TASK
The data that follows is to be copied exactly, with each image removed.

----------------

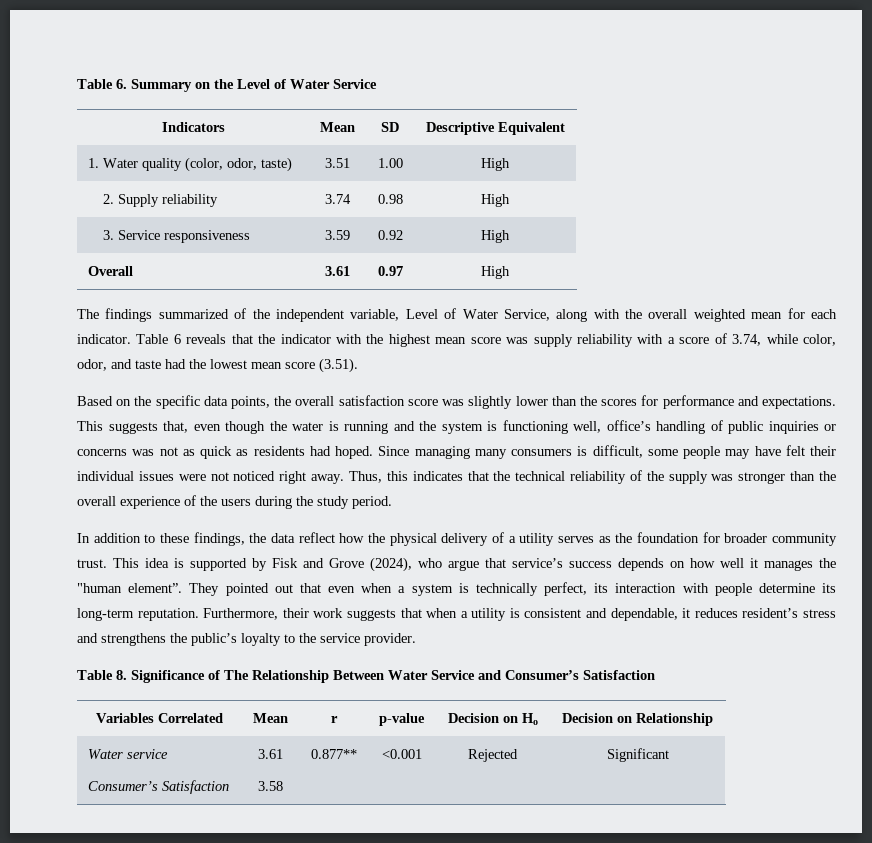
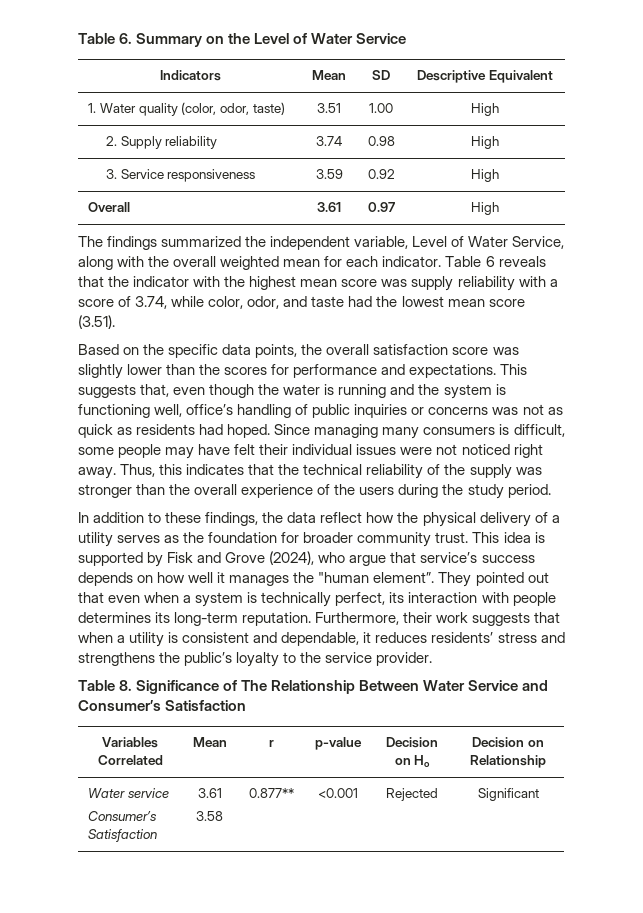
- The findings summarized of the independent variable, Level of Water Service, along with the overall weighted mean for each indicator.
+ The findings summarized the independent variable, Level of Water Service, along with the overall weighted mean for each indicator.
- They pointed out that even when a system is technically perfect, its interaction with people determine its long-term reputation.
+ They pointed out that even when a system is technically perfect, its interaction with people determines its long-term reputation.
- Furthermore, their work suggests that when a utility is consistent and dependable, it reduces resident’s stress and strengthens the public’s loyalty to the service provider.
+ Furthermore, their work suggests that when a utility is consistent and dependable, it reduces residents’ stress and strengthens the public’s loyalty to the service provider.

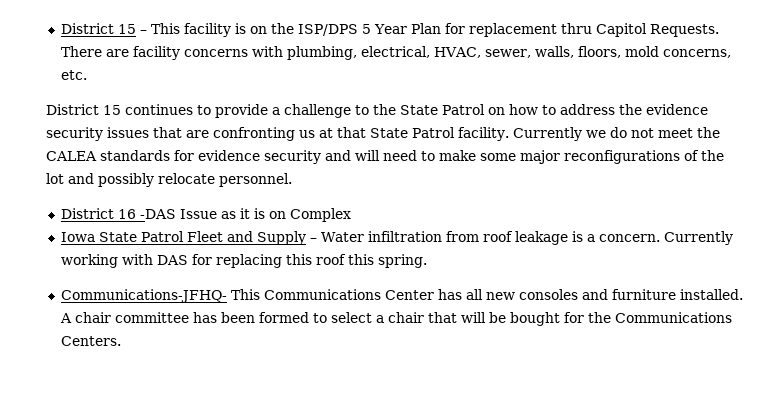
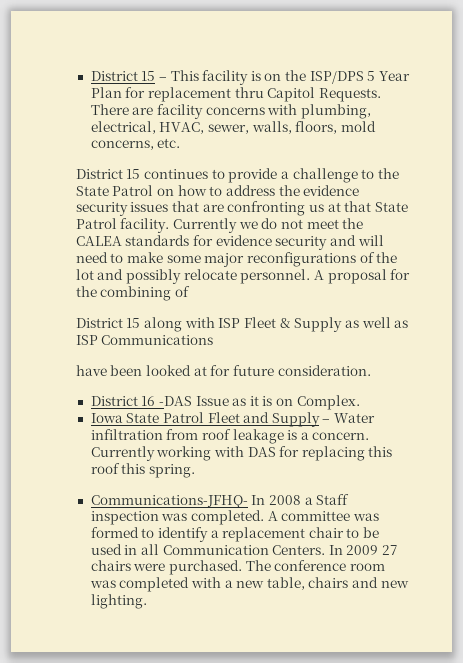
+ A proposal for the combining of
+ District 15 along with ISP Fleet & Supply as well as ISP Communications
+ have been looked at for future consideration.
- District 16 -DAS Issue as it is on Complex
+ District 16 -DAS Issue as it is on Complex.
- Communications-JFHQ- This Communications Center has all new consoles and furniture installed. A chair committee has been formed to select a chair that will be bought for the Communications Centers.
+ Communications-JFHQ- In 2008 a Staff inspection was completed. A committee was formed to identify a replacement chair to be used in all Communication Centers. In 2009 27 chairs were purchased. The conference room was completed with a new table, chairs and new lighting.

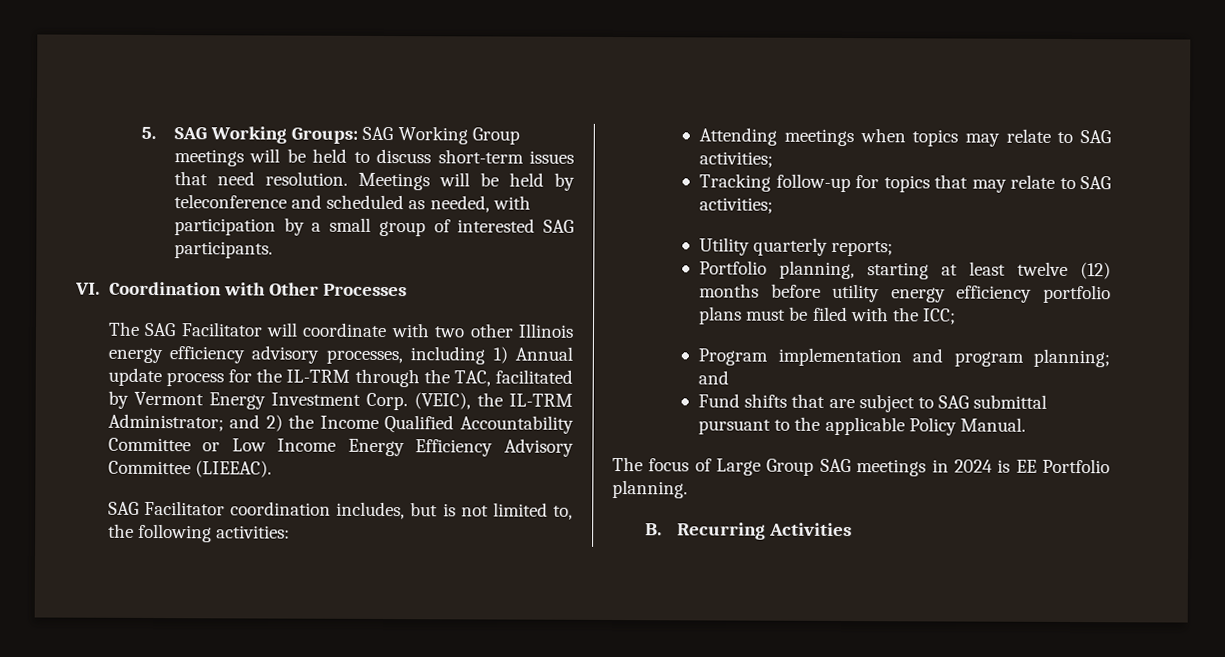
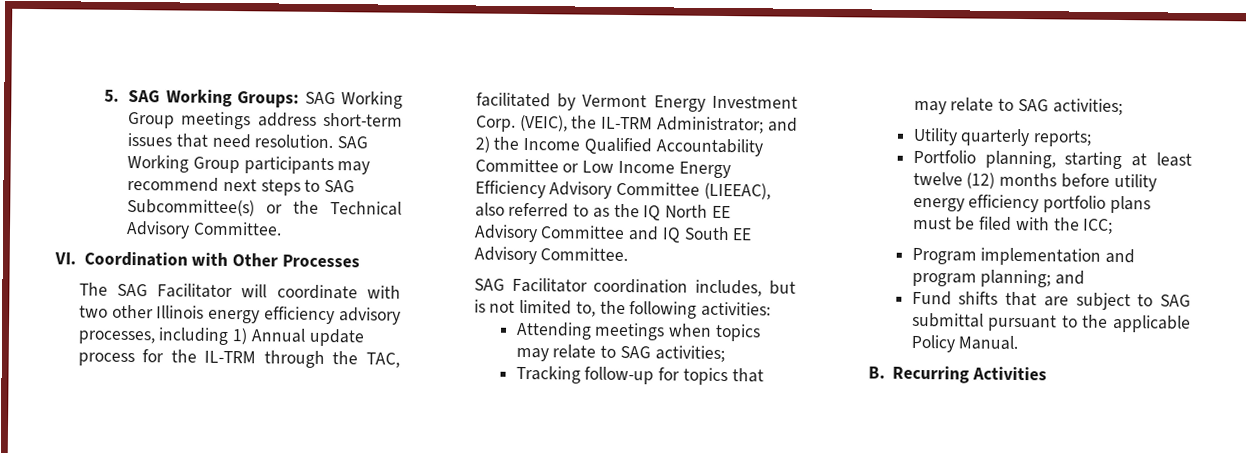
- 5. SAG Working Groups: SAG Working Group meetings will be held to discuss short-term issues that need resolution.
+ 5. SAG Working Groups: SAG Working Group meetings address short-term issues that need resolution.
- Meetings will be held by teleconference and scheduled as needed, with participation by a small group of interested SAG participants.
+ SAG Working Group participants may recommend next steps to SAG Subcommittee(s) or the Technical Advisory Committee.
- (VEIC), the IL-TRM Administrator; and 2) the Income Qualified Accountability Committee or Low Income Energy Efficiency Advisory Committee (LIEEAC).
+ (VEIC), the IL-TRM Administrator; and 2) the Income Qualified Accountability Committee or Low Income Energy Efficiency Advisory Committee (LIEEAC), also referred to as the IQ North EE Advisory Committee and IQ South EE Advisory Committee.
- The focus of Large Group SAG meetings in 2024 is EE Portfolio planning.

----------------

YOUR SOLUTION
- The findings summarized of the independent variable, Level of Water Service, along with the overall weighted mean for each indicator.
+ The findings summarized the independent variable, Level of Water Service, along with the overall weighted mean for each indicator.
- They pointed out that even when a system is technically perfect, its interaction with people determine its long-term reputation.
+ They pointed out that even when a system is technically perfect, its interaction with people determines its long-term reputation.
- Furthermore, their work suggests that when a utility is consistent and dependable, it reduces resident’s stress and strengthens the public’s loyalty to the service provider.
+ Furthermore, their work suggests that when a utility is consistent and dependable, it reduces residents’ stress and strengthens the public’s loyalty to the service provider.

+ A proposal for the combining of
+ District 15 along with ISP Fleet & Supply as well as ISP Communications
+ have been looked at for future consideration.
- District 16 -DAS Issue as it is on Complex
+ District 16 -DAS Issue as it is on Complex.
- Communications-JFHQ- This Communications Center has all new consoles and furniture installed. A chair committee has been formed to select a chair that will be bought for the Communications Centers.
+ Communications-JFHQ- In 2008 a Staff inspection was completed. A committee was formed to identify a replacement chair to be used in all Communication Centers. In 2009 27 chairs were purchased. The conference room was completed with a new table, chairs and new lighting.

- 5. SAG Working Groups: SAG Working Group meetings will be held to discuss short-term issues that need resolution.
+ 5. SAG Working Groups: SAG Working Group meetings address short-term issues that need resolution.
- Meetings will be held by teleconference and scheduled as needed, with participation by a small group of interested SAG participants.
+ SAG Working Group participants may recommend next steps to SAG Subcommittee(s) or the Technical Advisory Committee.
- (VEIC), the IL-TRM Administrator; and 2) the Income Qualified Accountability Committee or Low Income Energy Efficiency Advisory Committee (LIEEAC).
+ (VEIC), the IL-TRM Administrator; and 2) the Income Qualified Accountability Committee or Low Income Energy Efficiency Advisory Committee (LIEEAC), also referred to as the IQ North EE Advisory Committee and IQ South EE Advisory Committee.
- The focus of Large Group SAG meetings in 2024 is EE Portfolio planning.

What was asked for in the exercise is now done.